The good news, I suppose, is that no one can accuse the Republican party of being boring or becoming mired in the kind of staid thinking that led it to put forth a candidate as dignified and experienced as Mitt Romney four years ago. And, to be fair, the Republicans have not nominated Trump for president just yet. In fact, it’s still possible they will not. Those of us who have followed Cruz’s meteoric political ascent since it began, just four years ago, can understand why. Even his opponents would concede that Cruz is an unusually shrewd, agile, and far-seeing strategist who has run an extremely competent campaign. That’s why he’s still standing, despite starting the race as an afterthought, facing open hostility from the party establishment, and having to contend with the ideologically amorphous, insult-spewing disruption leading the field. And should Trump fail to arrive in Cleveland with the pledged support of a majority of the delegates—which became increasingly likely after his decisive defeat in Wisconsin on April 5—he can expect Cruz to teach him a painful lesson about the party rules, under which a trailing candidate may well outmaneuver the frontrunner and emerge from the convention as the nominee.
That scenario would offer little relief to the many Republicans who see Cruz as a seriously flawed candidate himself: an ideological hard-liner who would doom the party in the general election, an obstructionist who has alienated most of his colleagues in the Senate, and so on. Whether those criticisms are fair or not, Cruz will have to allay them should he hope to lead the GOP, rather than merely win the grudging acceptance of the establishment leaders who were, themselves, unable to stop Trump—and were desperate to wrestle the party back from a reality-television performer.
But even if Cruz does save the GOP from Trump, the party is clearly overdue for a serious reckoning. Democrats might put the issue more strongly than that, and they’d have a point. Any party that would come so close to nominating a presidential candidate like Trump, with his ignorance, instability, and viciousness, is a party that, collectively, has already failed.
Perhaps the saving grace for the GOP is that Trump’s rise isn’t necessarily a repudiation of all conservative principles. Trump benefited from a large field of candidates, winning with 30 to 40 percent in the early primaries. In every state that has voted, a majority of Republican voters have rejected Trump. And some of the most trenchant critiques of his candidacy have come from the right; after all, conservatives can best specify how his various apostasies and degradations discredit the causes that they have, in some cases, worked for years to advance.

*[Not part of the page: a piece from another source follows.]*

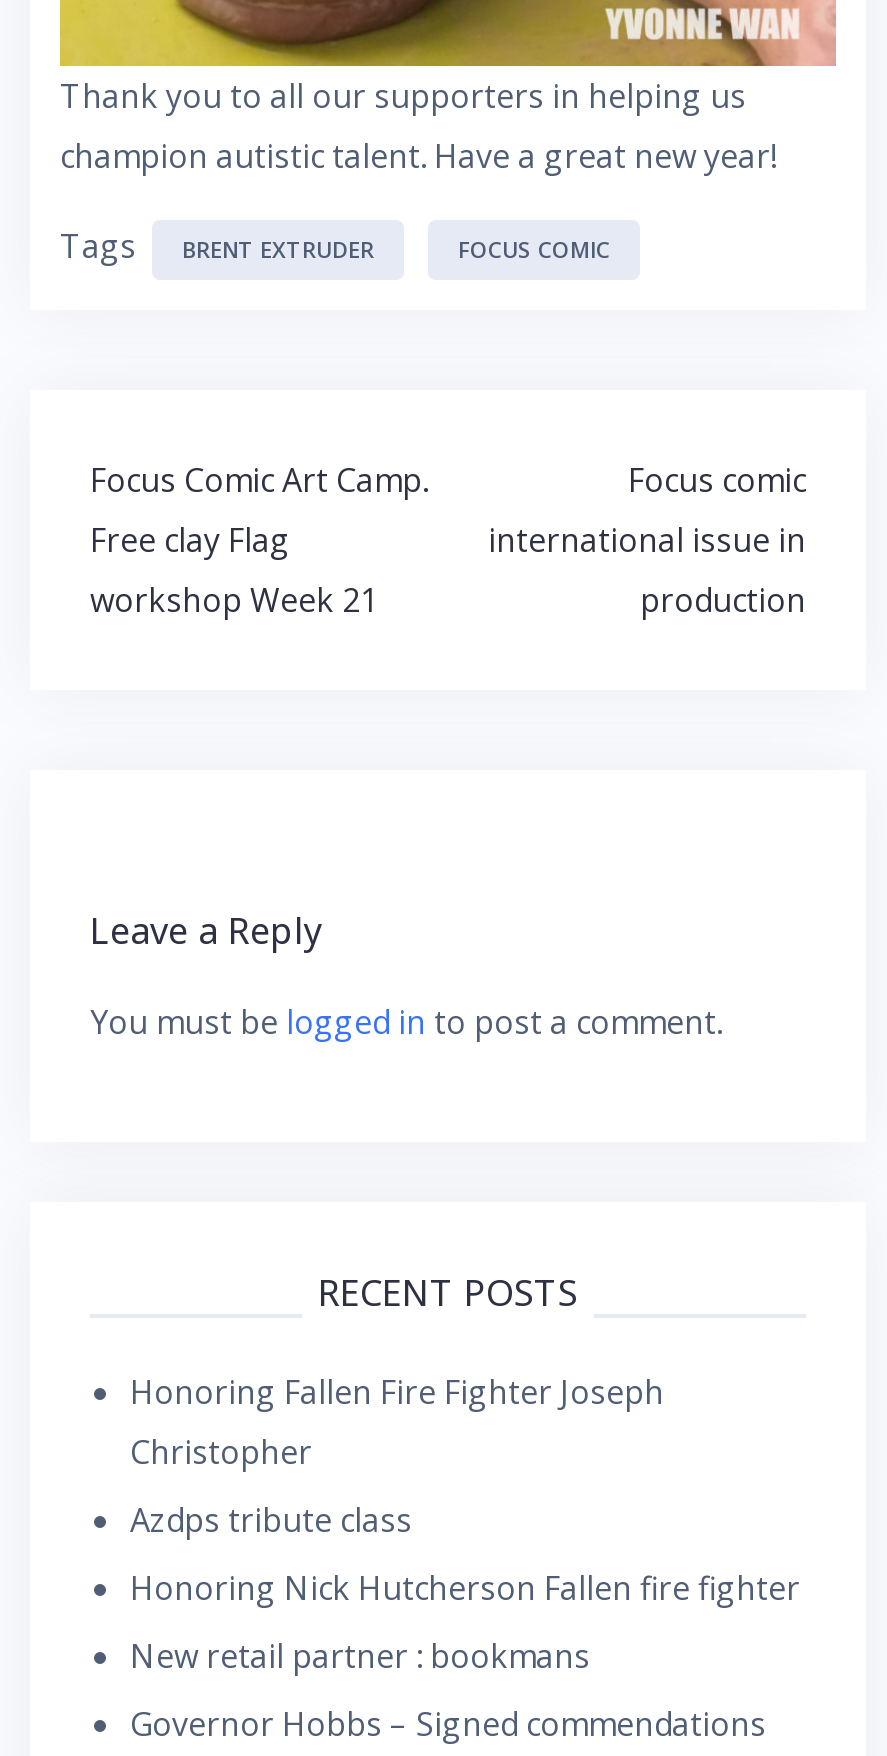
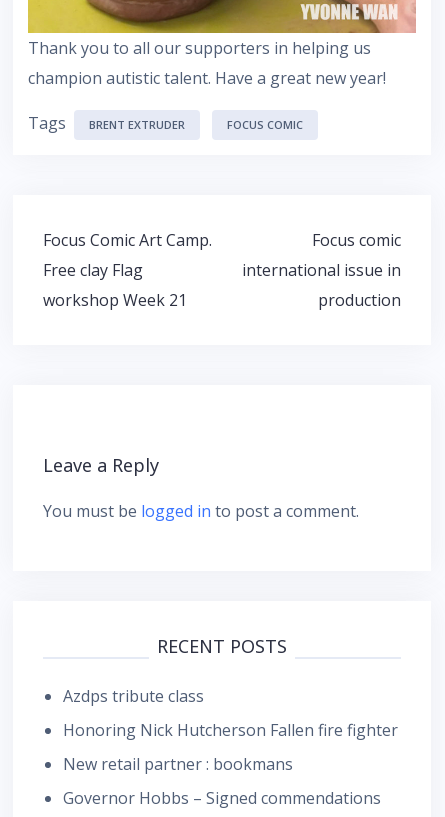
- Honoring Fallen Fire Fighter Joseph
- Christopher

Still, the Trump phenomenon is a deeply troubling one that has been long in the making. A look at the trends in Texas, for instance, provides plenty of fodder for critics who say the Republican party has brought this on itself. Since the nineties, as we all know, the GOP has amassed hegemonic power in state government. That in itself demonstrates that Republicans aren’t incapable of governing; if not for the state’s economic success under Republican control, there might be greater public demand for the dormant Democrats. With that said, twenty years of one-party rule, reinforced by several rounds of partisan redistricting, have given rise to a well-documented and ominous dynamic: most of our statewide and legislative races are decided in the primaries. The most ferocious electoral fights in Texas, in recent cycles, have been between moderates and conservatives rather than Republicans and Democrats.

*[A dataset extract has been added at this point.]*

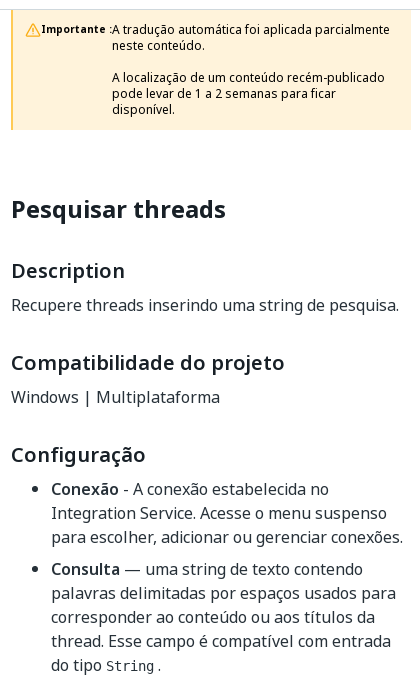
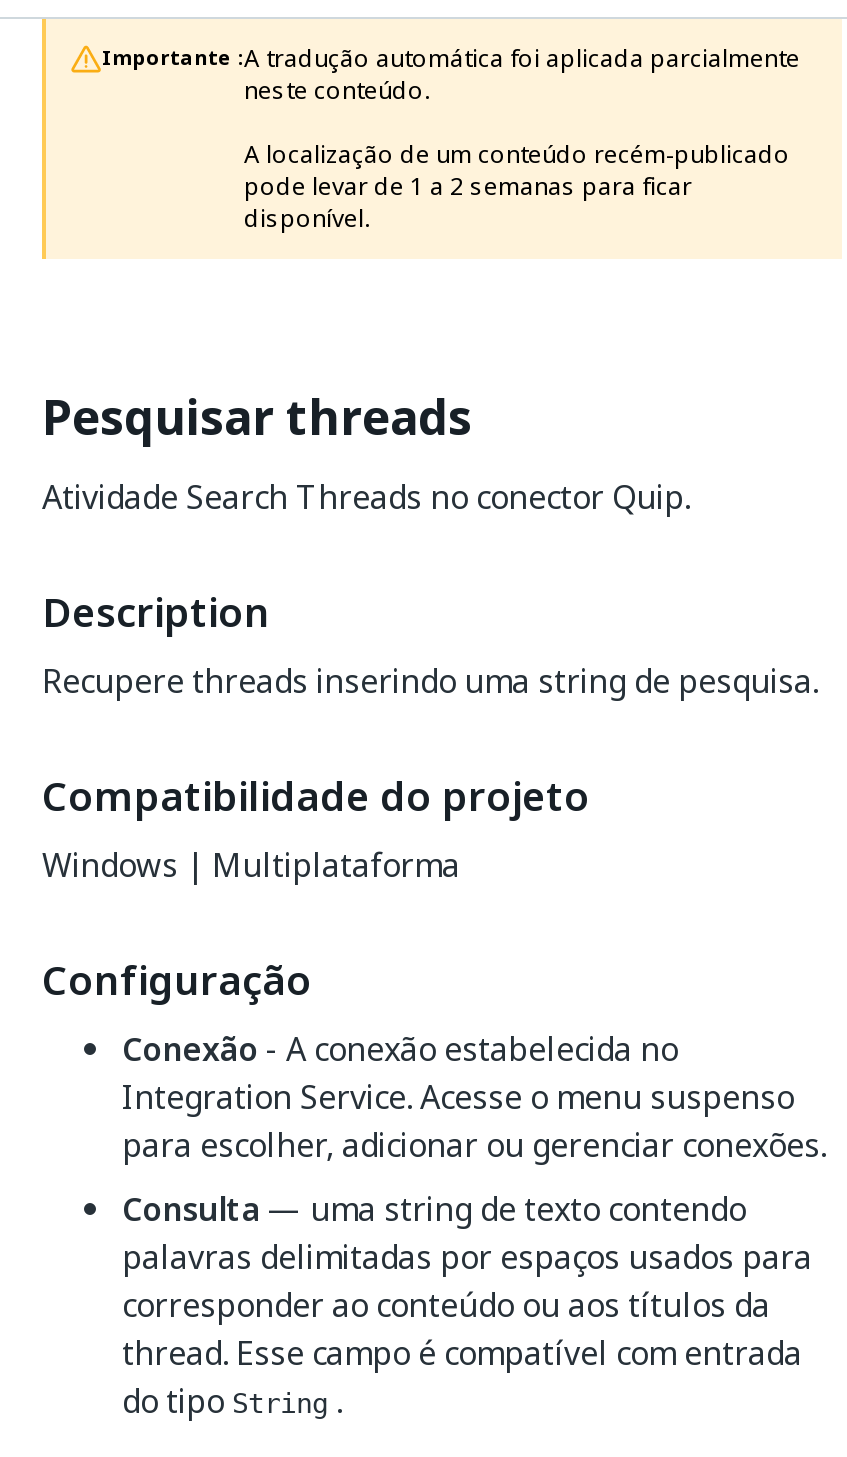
+ Atividade Search Threads no conector Quip.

The importance of the primary, relative to the general election, has warped the state’s political debates in an increasingly consequential way. Republicans have an incentive to cater to the party’s base, or at least to camouflage any inclinations toward civility, cooperation, or pragmatism that might raise suspicions among the grassroots that they’re insufficiently “conservative.” Any history of the latter, no matter how objectively defensible, can be invoked against a Republican in a primary. By contrast, a candidate who successfully asserts himself or herself as the real conservative, relative to any other Republican in the vicinity, often seems invincible. Any criticism, however valid, can be dismissed as ideologically motivated—the predictable slander of the liberal media or the corrupt establishment. And should critics offer corroboration of their initial claims, the true believer has a ready response: the provision of so-called facts and putative “evidence” is proof of the critics’ desperate desire to scuttle an adversary who threatens their grip on power. This is how we ended up with Ken Paxton, since indicted on multiple felony counts, as our attorney general.
This dynamic also explains why Trump, who has scant history of working for conservative causes, or even agreeing with them, has managed to cast himself as a standard-bearer for the party of Reagan. The voters have been groomed to believe that criticism of Trump is a form of persecution. And Texas Republicans, from one perspective, have no right to complain: the manual Trump is reading from is one that they wrote and that many of them have used to serve their own ambitions, including one Ted Cruz.
At the same time, all politicians are overly ambitious, and it’s rare for any of them to get far without some talent for artful dissembling. The defensibility of campaign tactics depends on where the line is drawn. While Texas Republicans have pushed the boundaries of fair play pretty far, they do have their limits. This year’s primary showed us that.
Texas conservatives mounted a number of challenges to incumbents they abhor as moderates, including Joe Straus, the speaker of the Texas House, and two of his key lieutenants, representatives Charlie Geren and Byron Cook. Meanwhile, a number of the more contentious tea party–type incumbents, like state representatives Jonathan Stickland and Molly White, faced challenges from the exasperated establishment. The results were somewhat unexpected: reason won out. That’s because in all of the closely watched primary challenges, the quality of the incumbent in question—conservative or moderate—seemed to take precedence over the arcane ideological disputes.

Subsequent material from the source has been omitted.